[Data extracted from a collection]

***

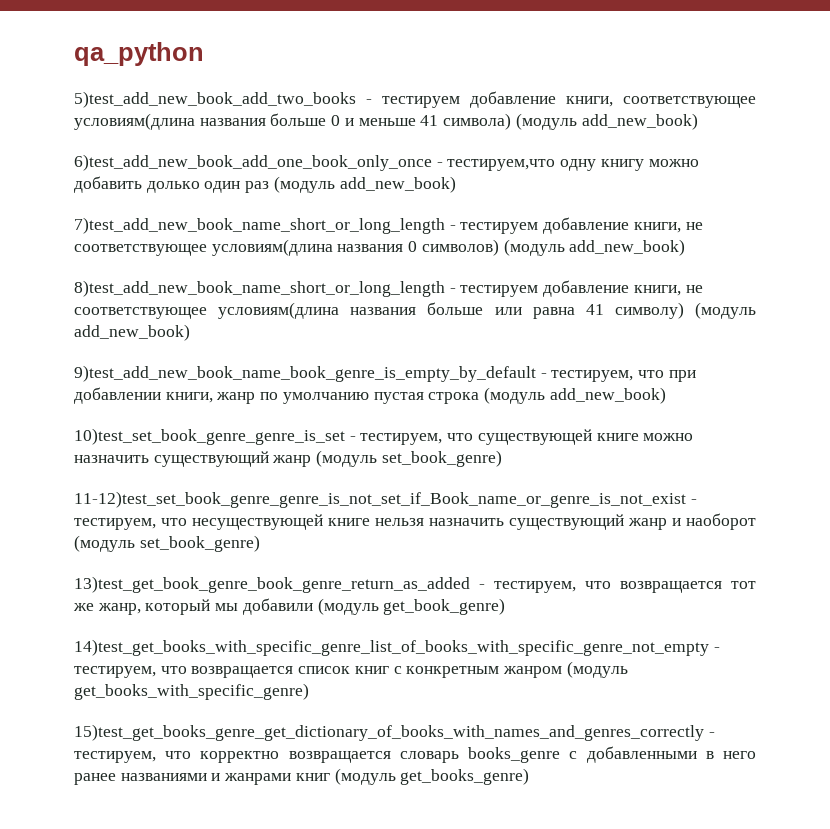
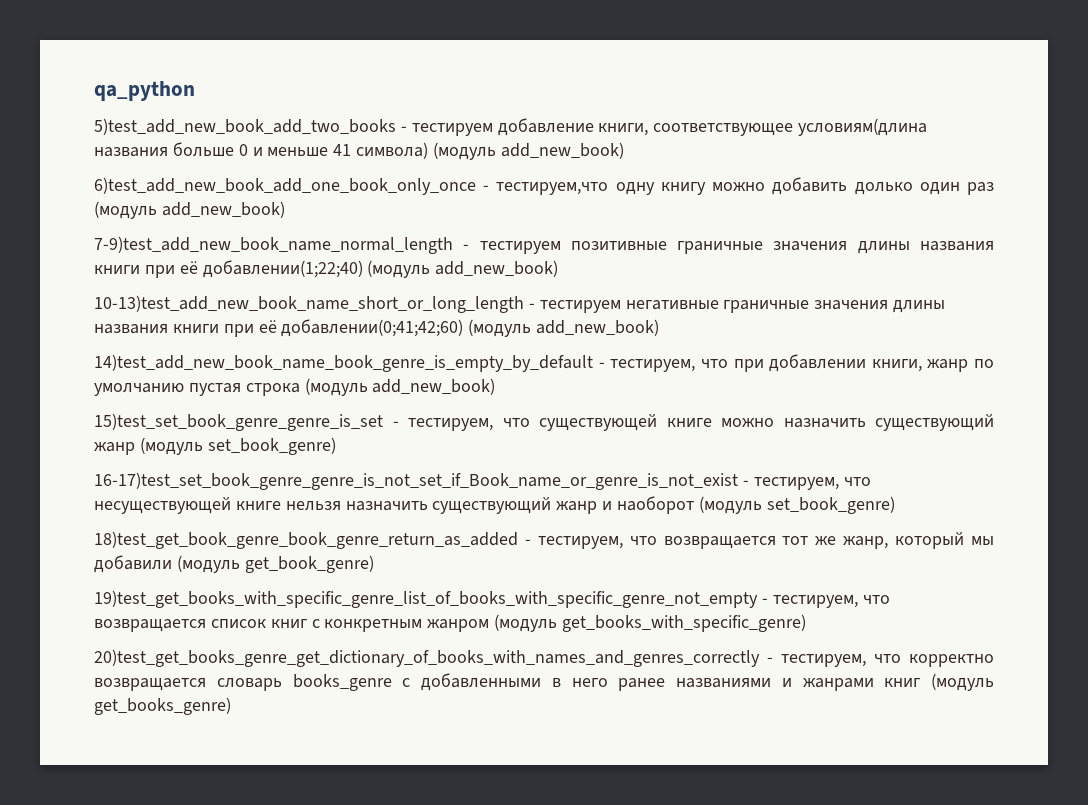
- 7)test_add_new_book_name_short_or_long_length - тестируем добавление книги, не соответствующее условиям(длина названия 0 символов) (модуль add_new_book)
- 8)test_add_new_book_name_short_or_long_length - тестируем добавление книги, не соответствующее условиям(длина названия больше или равна 41 символу) (модуль add_new_book)
- 9)test_add_new_book_name_book_genre_is_empty_by_default - тестируем, что при добавлении книги, жанр по умолчанию пустая строка (модуль add_new_book)
+ 7-9)test_add_new_book_name_normal_length - тестируем позитивные граничные значения длины названия книги при её добавлении(1;22;40) (модуль add_new_book)
+ 10-13)test_add_new_book_name_short_or_long_length - тестируем негативные граничные значения длины названия книги при её добавлении(0;41;42;60) (модуль add_new_book)
+ 14)test_add_new_book_name_book_genre_is_empty_by_default - тестируем, что при добавлении книги, жанр по умолчанию пустая строка (модуль add_new_book)
- 10)test_set_book_genre_genre_is_set - тестируем, что существующей книге можно назначить существующий жанр (модуль set_book_genre)
+ 15)test_set_book_genre_genre_is_set - тестируем, что существующей книге можно назначить существующий жанр (модуль set_book_genre)
- 11-12)test_set_book_genre_genre_is_not_set_if_Book_name_or_genre_is_not_exist - тестируем, что несуществующей книге нельзя назначить существующий жанр и наоборот (модуль set_book_genre)
+ 16-17)test_set_book_genre_genre_is_not_set_if_Book_name_or_genre_is_not_exist - тестируем, что несуществующей книге нельзя назначить существующий жанр и наоборот (модуль set_book_genre)
- 13)test_get_book_genre_book_genre_return_as_added - тестируем, что возвращается тот же жанр, который мы добавили (модуль get_book_genre)
+ 18)test_get_book_genre_book_genre_return_as_added - тестируем, что возвращается тот же жанр, который мы добавили (модуль get_book_genre)
- 14)test_get_books_with_specific_genre_list_of_books_with_specific_genre_not_empty - тестируем, что возвращается список книг с конкретным жанром (модуль get_books_with_specific_genre)
+ 19)test_get_books_with_specific_genre_list_of_books_with_specific_genre_not_empty - тестируем, что возвращается список книг с конкретным жанром (модуль get_books_with_specific_genre)
- 15)test_get_books_genre_get_dictionary_of_books_with_names_and_genres_correctly - тестируем, что корректно возвращается словарь books_genre с добавленными в него ранее названиями и жанрами книг (модуль get_books_genre)
+ 20)test_get_books_genre_get_dictionary_of_books_with_names_and_genres_correctly - тестируем, что корректно возвращается словарь books_genre с добавленными в него ранее названиями и жанрами книг (модуль get_books_genre)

***

## What is required
All the lines that hold the word "пустая" must appear in the answer, copied from the records.

## Answer
- 9)test_add_new_book_name_book_genre_is_empty_by_default - тестируем, что при добавлении книги, жанр по умолчанию пустая строка (модуль add_new_book)
+ 14)test_add_new_book_name_book_genre_is_empty_by_default - тестируем, что при добавлении книги, жанр по умолчанию пустая строка (модуль add_new_book)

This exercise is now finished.